На одной был Волк. Парень, который умер в начале лета. Я к тому времени прожил в Доме всего месяц, поэтому плохо его помнил. Худой, с взъерошенными волосами, он смотрел исподлобья. В одной руке — незажженная сигарета, другая — на струнах гитары. Лицо серьезное, как будто он знает, что с ним случится, хотя на самом деле у каждого есть такая фотография, о которой в случае чего можно сказать: «Он знал», — просто потому, что человек не соизволил вовремя улыбнуться. Конкретно эта фотография задумывалась смешной. На голове у Волка сидела какая-то пичуга, и, судя по всему, снимавшему это показалось забавным. Правда, птицу была видно не очень хорошо. Сверху свешивался край одеяла в полоску. Я догадался, что Волк сидит на общей кровати, что Лэри свою, как всегда, не заправил, и что снаружи, скорее всего, лето. Приглядевшись получше, опознал в незнакомой птице Нанетту. Совсем еще птенца. И поежился.

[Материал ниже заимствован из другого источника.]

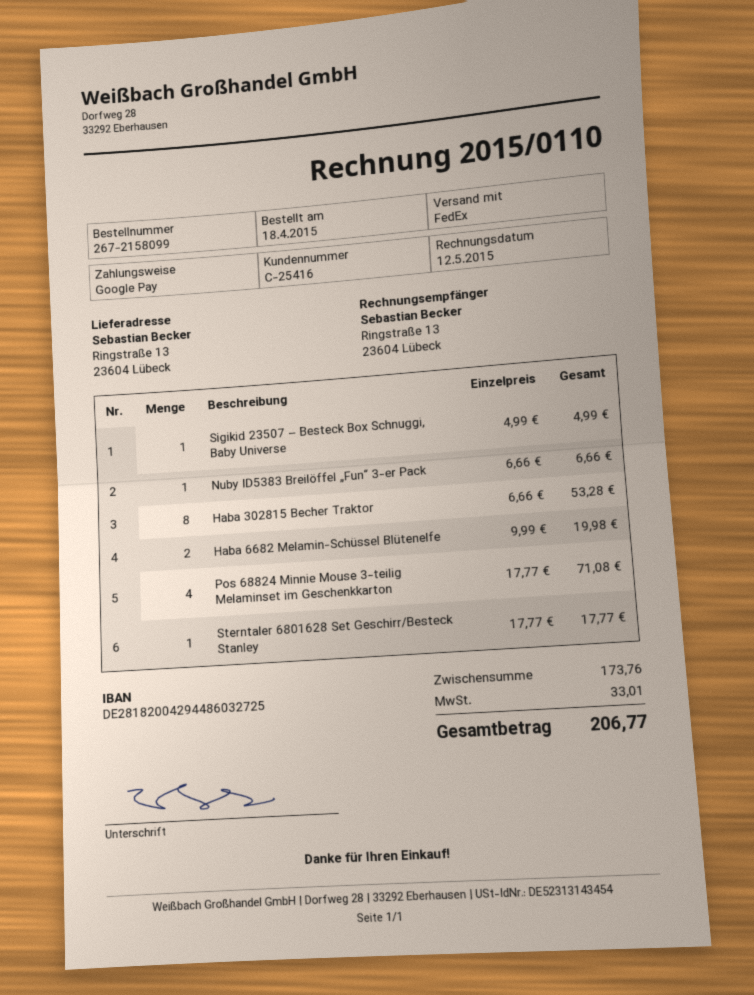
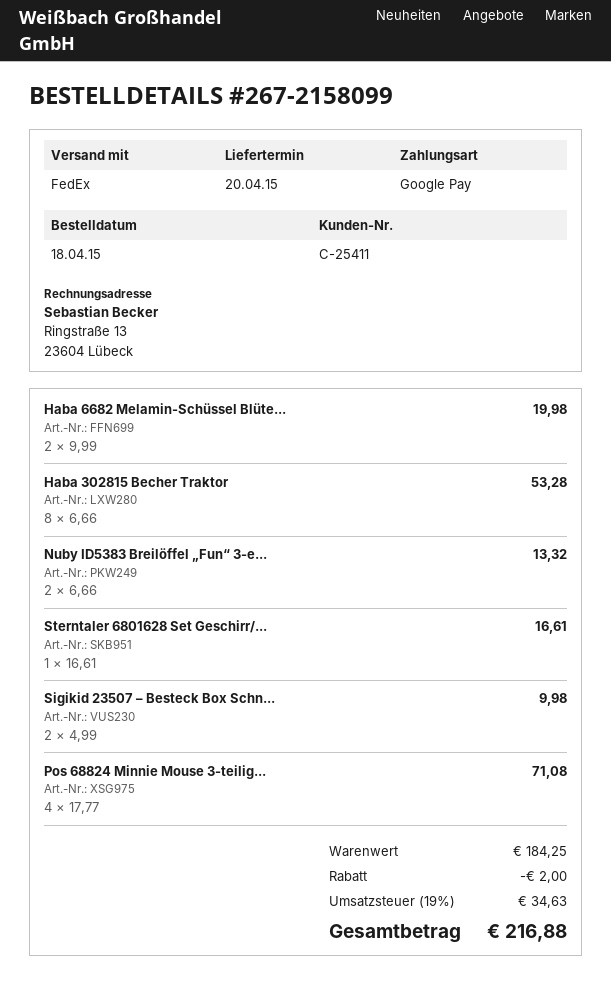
customer number: C-25416 -> C-25411
Sigikid 23507 – Besteck Box Schnuggi, Baby Universe: 1 x 4.99 = 4.99 -> 2 x 4.99 = 9.98
Nuby ID5383 Breilöffel „Fun“ 3-er Pack: 1 x 6.66 = 6.66 -> 2 x 6.66 = 13.32
Sterntaler 6801628 Set Geschirr/Besteck Stanley: 1 x 17.77 = 17.77 -> 1 x 16.61 = 16.61
subtotal: 173.76 -> 184.25
discount: none -> 2.00
tax: 33.01 -> 34.63
total: 206.77 -> 216.88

Нанетту подобрали в начале июня, значит, до смерти при невыясненных обстоятельствах парню с фотографии оставалось совсем немного. Но дело было не в этом. Не в том, что он умер, и не в том, как это произошло, а в том, как он выглядел. Он был дома. У себя дома. Я в четвертой никогда таким не стану. Для этого нужно прожить в ней несколько лет.

Волк был частью четвертой, но при мне никто в группе о нем не упоминал. Ни об одной вещи не говорилось, что она принадлежала ему. Честно говоря, я совсем о нем позабыл. Фазаны страшно носились со своими покойниками, и я успел привыкнуть к такому их отношению. Две фотографии в траурных рамках в классе. Две неприкосновенные чашки в застекленном шкафчике в спальне. В туалете — два никем не используемых крючка для полотенец. Покойники первой проживали в ее комнатах наравне с живыми. Их цитировали, о них вздыхали, их родителям посылали поздравительные открытки к праздникам. Я никогда их не видел, но знал об их вкусах и привычках все. Волка же как будто никогда и не было в четвертой. Эта фотография оказалась первым и единственным его следом, который мне попался.

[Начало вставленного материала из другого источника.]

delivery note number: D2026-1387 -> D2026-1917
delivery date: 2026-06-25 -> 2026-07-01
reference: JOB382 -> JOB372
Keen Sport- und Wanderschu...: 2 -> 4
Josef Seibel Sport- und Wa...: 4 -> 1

Я достал вторую сигарету и закурил. Чтобы отделаться от грустных мыслей, начал перелистывать «Стеклянный ключ» и незаметно втянулся. На четвертой сигарете спохватился, что слишком много курю. Пересчитал свои запасы. Сигарет осталось шестнадцать. Подумалось, что если сейчас кто-нибудь войдет, например, с обедом, он сразу почует, как здесь накурено. И все унесет. Поэтому я оставил три сигареты на случай обыска, а остальные спрятал обратно в куртку, кое-как замаскировав подкладкой. Потом немного прибрался, снова лег на куртку и взял вторую фотографию.

Группа детей на ступеньках дворового крыльца. Стоят, сидят и висят на перилах. День, должно быть, жаркий, лица запятнаны солнечными бликами.

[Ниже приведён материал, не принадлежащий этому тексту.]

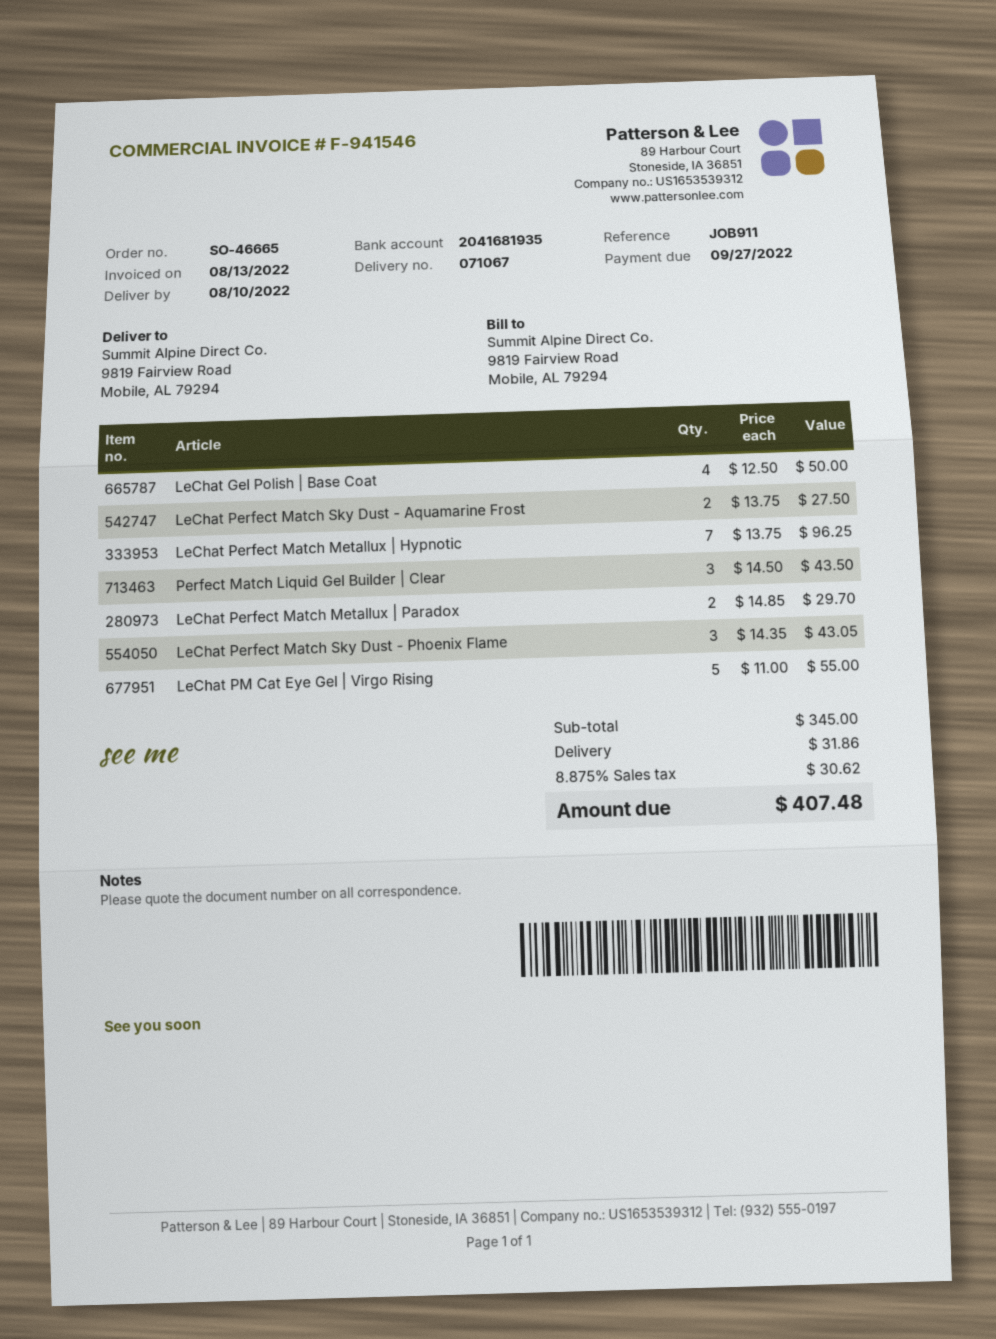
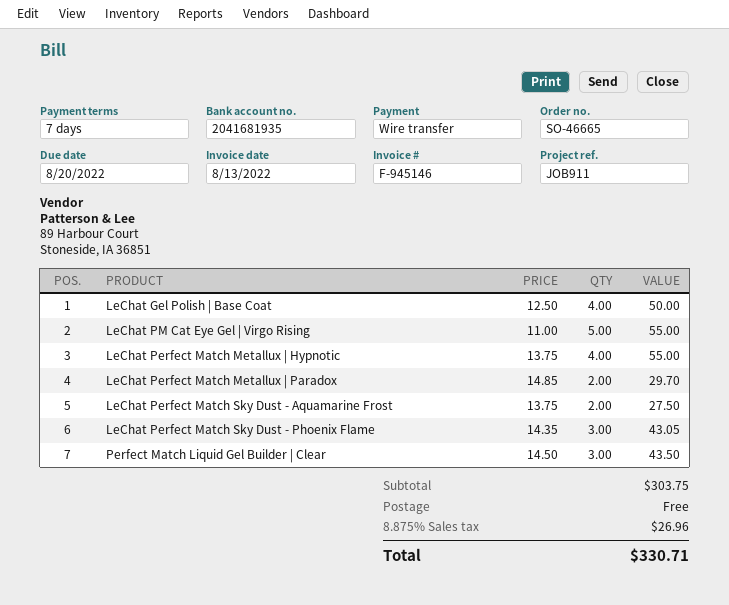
invoice number: F-941546 -> F-945146
due date: 2022-09-27 -> 2022-08-20
LeChat Perfect Match Metallux | Hypnotic: 7 x 13.75 = 96.25 -> 4 x 13.75 = 55.00
subtotal: 345.00 -> 303.75
shipping: 31.86 -> 0.00
tax: 8.875% = 30.62 -> 8.875% = 26.96
total: 407.48 -> 330.71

Приглядевшись, я узнал многих. Первым — Черного. Тяжелый взгляд, белобрысая челка, квадратный подбородок — все на месте. Конечно, щуплее и щекастее, чем теперь, но мне он показался даже более мрачным.

Потом я нашел Горбача, Слона из третьей и Кролика из шестой. Кролик почти не изменился. Горбач прятался за мотоциклетными очками и прижимал к груди арбалет. Слон возвышался над всеми улыбчивой глыбой, как многократно увеличенный пупс. Из кармана его комбинезона высовывался резиновый жираф.

Я решил, что нашел ужасно увлекательное занятие.

Следующим я опознал Слепого. Босой, он сидел на корточках в самом углу снимка, так что край срезал ему полголовы. Верхняя пуговица рубашки приходилась чуть ли не на пупок, волосы свисали до ноздрей. Встань он, и его клетчатая рубашка, наверное, свесилась бы ниже колен. Странно, что воспитатели позволяли кому-то разгуливать по Дому в таком виде.

Я поискал Сфинкса, но не нашел.

Зато нашел нежного, как ангела, Красавицу, с дохлым видом болтавшегося на перилах. И Соломона из второй. Еще не ту жирную Крысу, каким он стал сейчас, но уже вполне припухшего крысенка.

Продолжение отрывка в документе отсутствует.